The story as of Part III: As alliances and allegiances have shifted since Part I and Part II, Earth’s great continent-states now send forces into space to meet with Towasanga, a nation on the other side of the moon, created by the descendants of the humans who settled in space colonies in the Universal Century era. Not only do Towasangans have access to technology unobtainable by those on Earth, but the Towasangans see themselves as arbitrators between the Earth and the far-off colonies of Venus Globe, which provide to the Earth the photon batteries needed for it’s civilization to function, and thus see the need to equip themselves for conflict amidst the increasing tensions on Earth. Bellri Zenam, still thinking about the deaths he’s seen and caused, tries to figure out what he should do and where he fits into the big picture.

One of the big differences between G-Reco and other Gundam series is that there aren’t two major sides, like Federation vs. Zeon or Earth Alliance vs. ZAFT. Rather, there are multiple governments and factions: Ameria, Gondwana, Towasanga, Capital Tower (which is then further divided into the Capital Guard and the Capital Army). These groups are then conprised of singular people who think independently and have their own ideas of right and wrong, which results in G-Reco being more confusing when you think primarily in terms of who is on what side, and which side is winning because these positions are always in flux. Rather, the important thing is actually to understand what motivates each character and how it affects their decision-making.

Bellri, for example, is initially driven by his opposition to the Capital Army and its inherent militarization of what is supposed to be a neutral defensive force. Upon meeting Aida Surugan, he’s also moved by his own horniness. By the third movie, he’s also filled with regret—both from having accidentally killed his own teacher in mobile suit combat and learning why having a thing for Aida is a bad idea—and his actions reflect this. Bellri constantly tries to avoid dealing lethal damage, but also isn’t so naive that he thinks he shouldn’t do anything. When he loudly shouts that he’s about to fire and does a purposely bad job of aiming, one gets the sense that he’s trying to deliver warning shots that are nevertheless real and dangerous.
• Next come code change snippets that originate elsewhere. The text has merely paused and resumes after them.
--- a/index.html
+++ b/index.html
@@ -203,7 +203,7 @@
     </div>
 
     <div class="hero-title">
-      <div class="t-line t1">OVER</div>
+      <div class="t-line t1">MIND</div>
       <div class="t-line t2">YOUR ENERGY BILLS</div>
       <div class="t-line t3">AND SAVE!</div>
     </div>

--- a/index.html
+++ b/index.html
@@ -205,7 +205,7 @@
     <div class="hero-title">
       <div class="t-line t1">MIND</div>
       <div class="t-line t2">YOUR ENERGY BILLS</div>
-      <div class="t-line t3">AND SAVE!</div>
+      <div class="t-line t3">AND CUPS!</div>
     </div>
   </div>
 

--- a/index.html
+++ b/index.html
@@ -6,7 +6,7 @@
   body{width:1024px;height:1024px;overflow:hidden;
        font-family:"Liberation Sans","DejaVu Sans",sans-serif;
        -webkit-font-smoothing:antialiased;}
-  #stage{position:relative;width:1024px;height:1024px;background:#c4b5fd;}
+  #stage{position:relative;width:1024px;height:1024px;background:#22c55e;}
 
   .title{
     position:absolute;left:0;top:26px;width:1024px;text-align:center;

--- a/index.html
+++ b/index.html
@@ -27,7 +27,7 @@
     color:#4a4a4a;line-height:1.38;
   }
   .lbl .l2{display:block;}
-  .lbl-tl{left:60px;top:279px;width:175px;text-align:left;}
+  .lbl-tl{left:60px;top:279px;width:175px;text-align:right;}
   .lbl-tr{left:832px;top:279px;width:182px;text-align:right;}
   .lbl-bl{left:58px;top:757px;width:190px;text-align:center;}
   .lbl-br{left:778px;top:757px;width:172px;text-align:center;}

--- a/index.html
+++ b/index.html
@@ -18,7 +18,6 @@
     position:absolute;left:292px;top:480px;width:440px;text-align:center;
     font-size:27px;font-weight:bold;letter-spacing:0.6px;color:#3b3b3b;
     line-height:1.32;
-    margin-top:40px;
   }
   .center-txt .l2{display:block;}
The Char Aznable of the series, Captain Mask, is motivated by something very different: improving the standing of his people. As a descendant of that Kuntala, people raised to be human livestock when food was abysmally scarce on Earth, Mask’s kind are still discriminated against. It’s little wonder why he’d be so willing to ally himself with the powerful and influential. To Mask, it’s all a means to a noble end.

So when the forces of Towasanga show up, and many seem to have pursuit of glory in mind, it highlights their hypocrisy and elitism. Particular attention is paid to the female commander Mashner Hume and her boytoy, Rockpie Geti, who are overly eager to mix business with pleasure. It’s as if the film is trying to say that the only thing that’s worse than ignoramuses perpetuating war on Earth is ignoramuses who live in space who are supposed to know better and perpetuate war anyway. Still worse is the man who consciously exacerbates all this: Cumpa Rusita, the leader of the Capital Army.

I will admit that I remember little of this section from the TV series, but the slightly condensed nature of the film brings with it better pacing that makes certain events feel less abrupt. The restoration of Raraiya’s memories now comes across as strange yet reasonable, like it takes going into space to jog her memories. Bellri learning why he shouldn’t be hot for Aida also has a realness to it, as he’s shortly after shown to be struggling with some serious emotional turmoil (and his insistence on calling her Big Sis from then on feels a bit like a self-reminder).

The next parts of G-Reco are originally where the series went from okay to great for me, but I’ve also read that Tomino plans on doing some heavy changes to the end. As Bellri and Aida reach Venus Globe in Part IV, I’d like to see how it might reshape my experience. For now, it’s still a fun and contemplative ride.